## [TASK TO COMPLETE]
Could the entries below be transcribed word for word, with the pictures omitted?

## [RECORDS SUPPLIED]
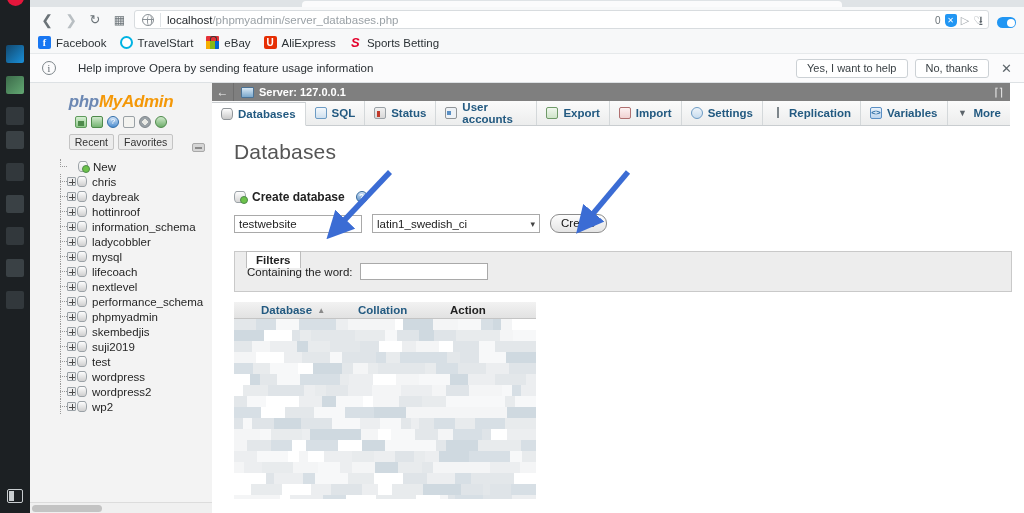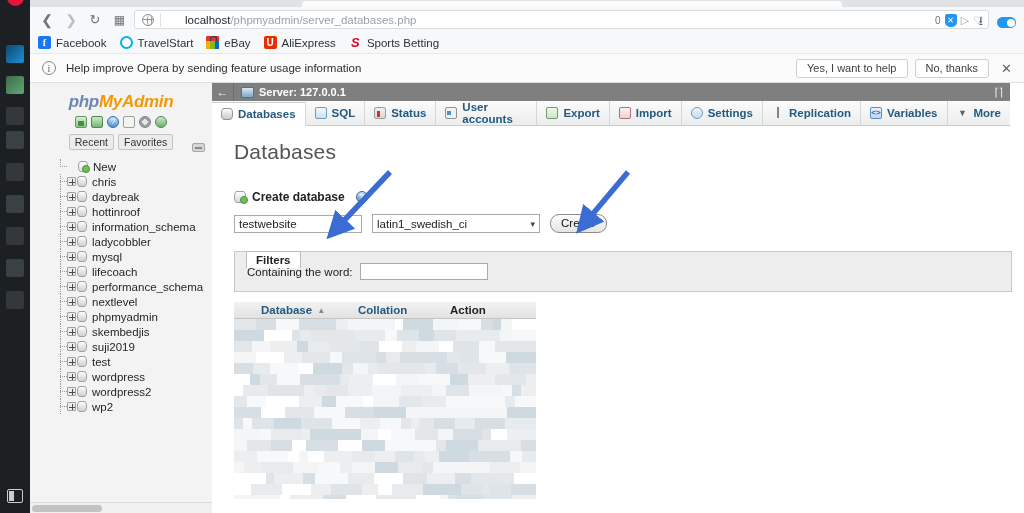--- a/index.html
+++ b/index.html
@@ -65,21 +65,21 @@
   }
   .omni-globe:before {
     content:""; position:absolute; left:4.3px; top:-0.3px; width:3px; height:11.4px;
     border:1.3px solid #8a9196; border-radius:50%; border-top:none; border-bottom:none;
   }
   .omni-globe:after {
     content:""; position:absolute; left:-1.3px; top:4.3px; width:12px; height:0;
     border-top:1.3px solid #8a9196;
   }
   .omni-sep { position:absolute; left:25px; top:2px; width:1px; height:14px; background:#dfe3e6; }
-  .omni-url { position:absolute; left:32px; top:2px; font-size:11.5px; color:#9aa1a6; line-height:15px;margin-left:18px; }
+  .omni-url { position:absolute; left:32px; top:2px; font-size:11.5px; color:#9aa1a6; line-height:15px; }
   .omni-url b { color:#22272b; font-weight:400; }
 
   .omni-right { position:absolute; right:5px; top:2px; height:15px; display:flex; align-items:center; gap:4px; }
   .ad-count { font-size:10px; color:#6b7378; }
   .ad-shield {
     width:12px; height:13px; background:#2196f3;
     border-radius:2px 2px 5px 5px; position:relative;
   }
   .ad-shield:after {
     content:"✕"; position:absolute; left:0; top:0; width:12px; height:13px;
@@ -117,21 +117,21 @@
   .infobar {
     position:absolute; left:0; top:54px; width:994px; height:29px;
     background:#fbfbfc; border-bottom:1px solid #dde1e4;
     display:flex; align-items:center; padding:0 8px 0 12px;
   }
   .info-i {
     width:14px; height:14px; border:1px solid #7d858a; border-radius:50%;
     color:#5c646a; font-size:10px; line-height:13px; text-align:center;
     font-family:"Liberation Serif", serif; flex:0 0 auto;
   }
-  .info-text { margin-left:10px; font-size:11.5px; color:#2b3135; flex:1 1 auto; }
+  .info-text { margin-left:22px; font-size:11.5px; color:#2b3135; flex:1 1 auto; }
   .info-btn {
     height:19px; padding:0 10px; background:#fff; border:1px solid #ccd1d5; border-radius:3px;
     font-size:11px; color:#3a4145; line-height:17px; margin-left:7px; font-family:"Liberation Sans",sans-serif;
   }
   .info-close { margin-left:12px; margin-right:4px; color:#5c646a; font-size:13px; }
 
   
   .page { position:absolute; left:30px; top:83px; width:994px; height:430px; background:#fff; overflow:hidden; }
 
   
@@ -459,27 +459,27 @@
           <div class="db-row">
             <span class="tree-line"></span>
             <span class="expand"></span>
             <span class="dbicon"></span>
             <span class="db-name">lifecoach</span>
           </div>
           <div class="db-row">
             <span class="tree-line"></span>
             <span class="expand"></span>
             <span class="dbicon"></span>
+            <span class="db-name">nextlevel</span>
+          </div>
+          <div class="db-row">
+            <span class="tree-line"></span>
+            <span class="expand"></span>
+            <span class="dbicon"></span>
             <span class="db-name">performance_schema</span>
-          </div>
-          <div class="db-row">
-            <span class="tree-line"></span>
-            <span class="expand"></span>
-            <span class="dbicon"></span>
-            <span class="db-name">nextlevel</span>
           </div>
           <div class="db-row">
             <span class="tree-line"></span>
             <span class="expand"></span>
             <span class="dbicon"></span>
             <span class="db-name">phpmyadmin</span>
           </div>
           <div class="db-row">
             <span class="tree-line"></span>
             <span class="expand"></span>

## [WORKED SOLUTION]
--- a/index.html
+++ b/index.html
@@ -65,21 +65,21 @@
   }
   .omni-globe:before {
     content:""; position:absolute; left:4.3px; top:-0.3px; width:3px; height:11.4px;
     border:1.3px solid #8a9196; border-radius:50%; border-top:none; border-bottom:none;
   }
   .omni-globe:after {
     content:""; position:absolute; left:-1.3px; top:4.3px; width:12px; height:0;
     border-top:1.3px solid #8a9196;
   }
   .omni-sep { position:absolute; left:25px; top:2px; width:1px; height:14px; background:#dfe3e6; }
-  .omni-url { position:absolute; left:32px; top:2px; font-size:11.5px; color:#9aa1a6; line-height:15px;margin-left:18px; }
+  .omni-url { position:absolute; left:32px; top:2px; font-size:11.5px; color:#9aa1a6; line-height:15px; }
   .omni-url b { color:#22272b; font-weight:400; }
 
   .omni-right { position:absolute; right:5px; top:2px; height:15px; display:flex; align-items:center; gap:4px; }
   .ad-count { font-size:10px; color:#6b7378; }
   .ad-shield {
     width:12px; height:13px; background:#2196f3;
     border-radius:2px 2px 5px 5px; position:relative;
   }
   .ad-shield:after {
     content:"✕"; position:absolute; left:0; top:0; width:12px; height:13px;
@@ -117,21 +117,21 @@
   .infobar {
     position:absolute; left:0; top:54px; width:994px; height:29px;
     background:#fbfbfc; border-bottom:1px solid #dde1e4;
     display:flex; align-items:center; padding:0 8px 0 12px;
   }
   .info-i {
     width:14px; height:14px; border:1px solid #7d858a; border-radius:50%;
     color:#5c646a; font-size:10px; line-height:13px; text-align:center;
     font-family:"Liberation Serif", serif; flex:0 0 auto;
   }
-  .info-text { margin-left:10px; font-size:11.5px; color:#2b3135; flex:1 1 auto; }
+  .info-text { margin-left:22px; font-size:11.5px; color:#2b3135; flex:1 1 auto; }
   .info-btn {
     height:19px; padding:0 10px; background:#fff; border:1px solid #ccd1d5; border-radius:3px;
     font-size:11px; color:#3a4145; line-height:17px; margin-left:7px; font-family:"Liberation Sans",sans-serif;
   }
   .info-close { margin-left:12px; margin-right:4px; color:#5c646a; font-size:13px; }
 
   
   .page { position:absolute; left:30px; top:83px; width:994px; height:430px; background:#fff; overflow:hidden; }
 
   
@@ -459,27 +459,27 @@
           <div class="db-row">
             <span class="tree-line"></span>
             <span class="expand"></span>
             <span class="dbicon"></span>
             <span class="db-name">lifecoach</span>
           </div>
           <div class="db-row">
             <span class="tree-line"></span>
             <span class="expand"></span>
             <span class="dbicon"></span>
+            <span class="db-name">nextlevel</span>
+          </div>
+          <div class="db-row">
+            <span class="tree-line"></span>
+            <span class="expand"></span>
+            <span class="dbicon"></span>
             <span class="db-name">performance_schema</span>
-          </div>
-          <div class="db-row">
-            <span class="tree-line"></span>
-            <span class="expand"></span>
-            <span class="dbicon"></span>
-            <span class="db-name">nextlevel</span>
           </div>
           <div class="db-row">
             <span class="tree-line"></span>
             <span class="expand"></span>
             <span class="dbicon"></span>
             <span class="db-name">phpmyadmin</span>
           </div>
           <div class="db-row">
             <span class="tree-line"></span>
             <span class="expand"></span>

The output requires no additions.